La discrétion d’une jeune fille cache parfois de lourds secrets. Pour la très effacée Rose, ce sont même des mystères inexplicables qu’elle n’ose confier à personne et qu’elle garde au plus profond d’elle-même. Seulement le meurtre de son père, la rencontre avec d’infortunés fantômes et la découverte d’une vieille malédiction réveillent chez la timide Rose des talents d’enquêtrice. Elle en aura bien besoin pour dénouer tous les fils de ses ténébreuses investigations.
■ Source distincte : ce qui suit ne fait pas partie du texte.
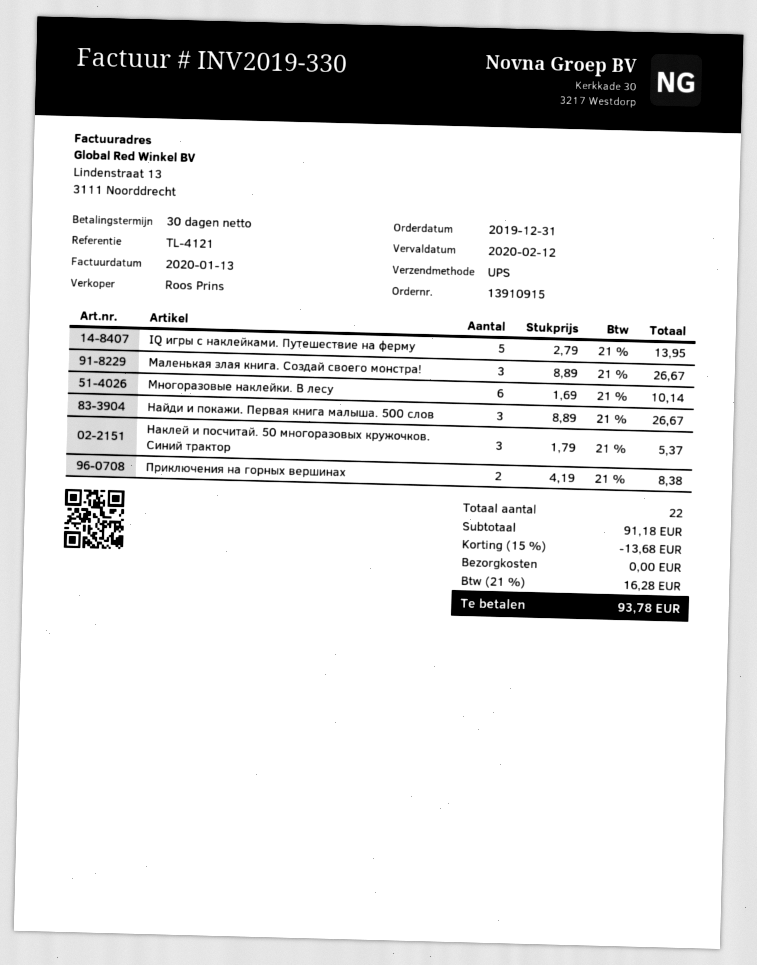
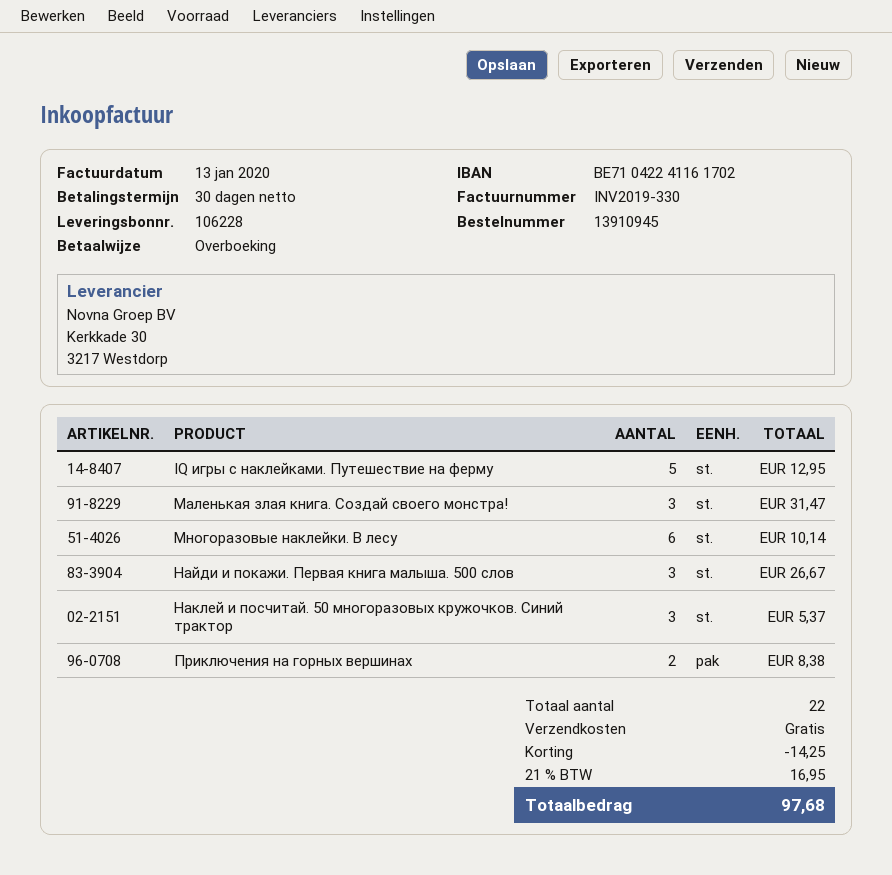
order number: 13910915 -> 13910945
IQ игры с наклейками. Путешествие на ферму: 5 for 13.95 -> 5 for 12.95
Маленькая злая книга. Создай своего монстра!: 3 for 26.67 -> 3 for 31.47
discount: 13.68 -> 14.25
tax: 21% = 16.28 -> 21% = 16.95
total: 93.78 -> 97.68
Dans une petite ville de ce qui ressemble fort à la côte basque, Rose est une jeune femme de 21 ans très discrète. Ses collègues du musée où elle travaille s’inquiètent même de ses moments d’absence lors desquels elle ne bouge pas et semble être ailleurs. Ils ont raison sur ce point : Rose est bien ailleurs, car elle possède depuis sa plus tendre enfance le don de se dédoubler. Son esprit quitte véritablement son corps et peut se déplacer fort loin de celui-ci. Elle peut ainsi écouter les conversations de ses collègues ou s’immiscer au cœur du dîner d’une famille dans la salle à manger de leur villa. La sonnerie de son téléphone portable la ramène à sa réalité corporelle pour une mauvaise nouvelle : son père est mort.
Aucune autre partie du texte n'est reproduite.